(Items listed in a dataset)
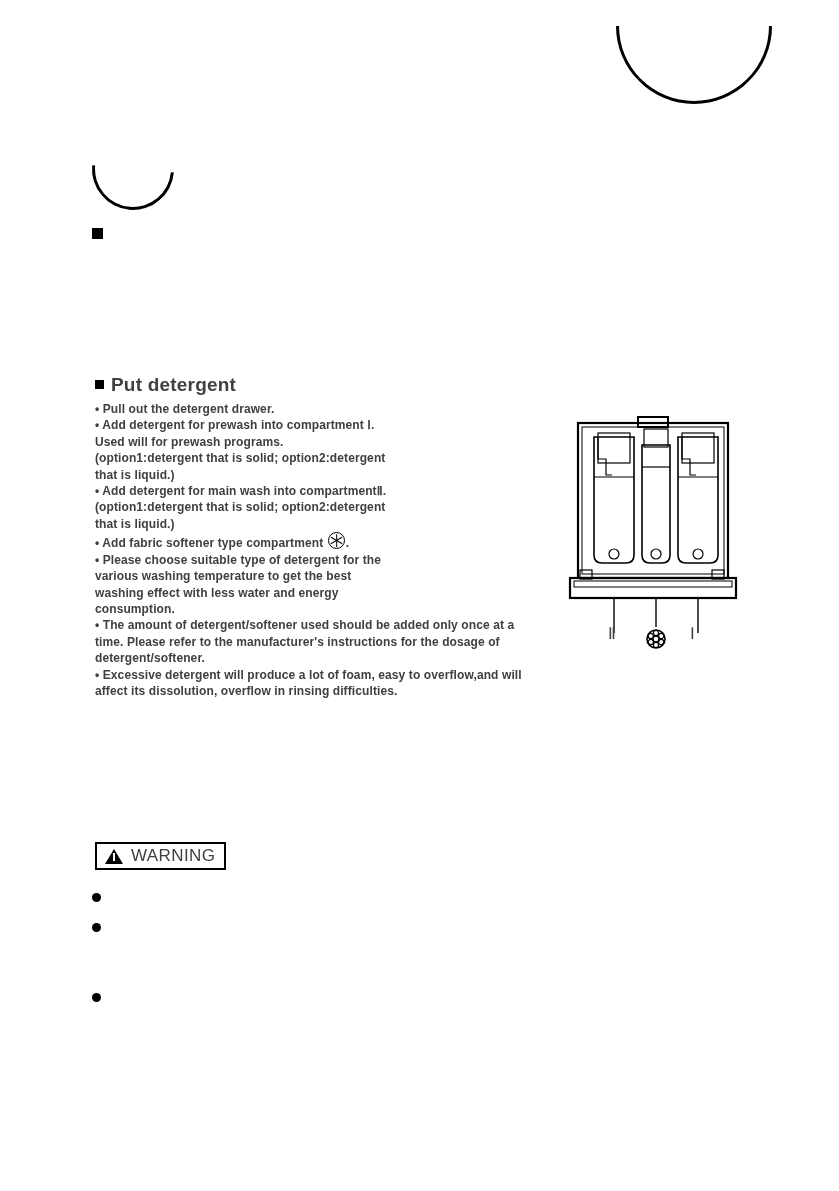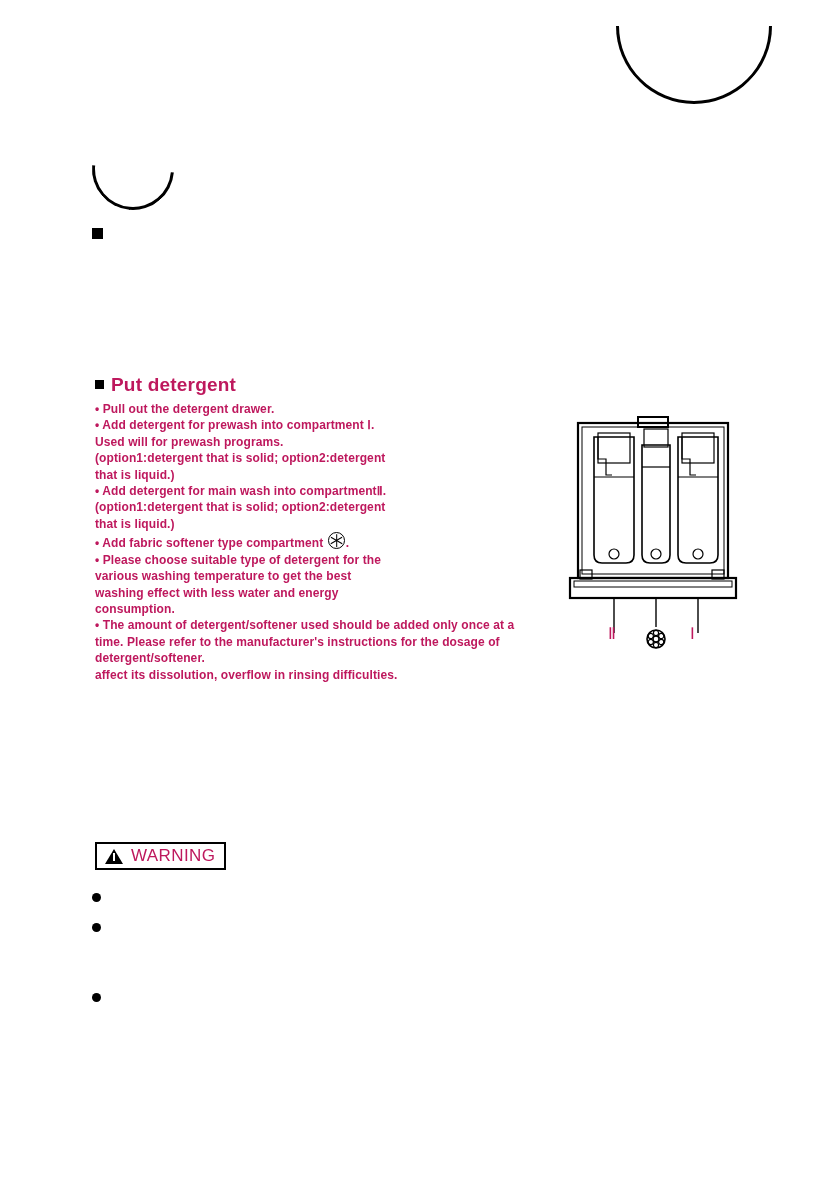--- a/index.html
+++ b/index.html
@@ -13,7 +13,7 @@
     height: 1191px;
     background: #ffffff;
     font-family: "Liberation Sans", sans-serif;
-    color: #be185d;
+    color: #404040;
     overflow: hidden;
   }
 

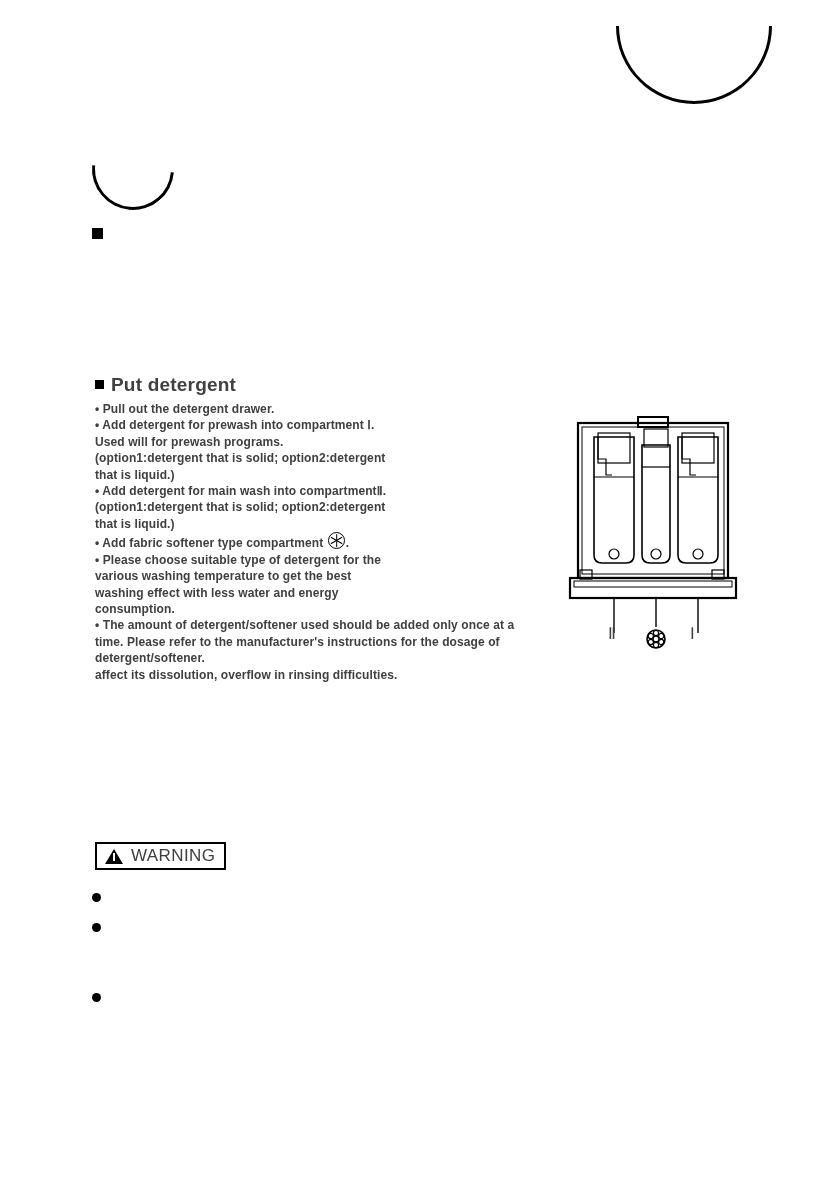--- a/index.html
+++ b/index.html
@@ -243,6 +243,7 @@
       <p class="para full">• The amount of detergent/softener used  should be added only once at a</p>
       <p class="para full">time. Please refer to the manufacturer's instructions for the dosage of</p>
       <p class="para full">detergent/softener.</p>
+      <p class="para full">• Excessive detergent will produce a lot of foam, easy to overflow,and will</p>
       <p class="para full"> affect its dissolution, overflow in rinsing difficulties.</p>
     </div>
   </div>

**What is required**
Beginning at the line with "background: #ffffff;", reproduce word for word each line through the last line of the records. Include both ends but no pictures.

**Output for this exercise**
     background: #ffffff;
     font-family: "Liberation Sans", sans-serif;
-    color: #be185d;
+    color: #404040;
     overflow: hidden;
   }
 

--- a/index.html
+++ b/index.html
@@ -243,6 +243,7 @@
       <p class="para full">• The amount of detergent/softener used  should be added only once at a</p>
       <p class="para full">time. Please refer to the manufacturer's instructions for the dosage of</p>
       <p class="para full">detergent/softener.</p>
+      <p class="para full">• Excessive detergent will produce a lot of foam, easy to overflow,and will</p>
       <p class="para full"> affect its dissolution, overflow in rinsing difficulties.</p>
     </div>
   </div>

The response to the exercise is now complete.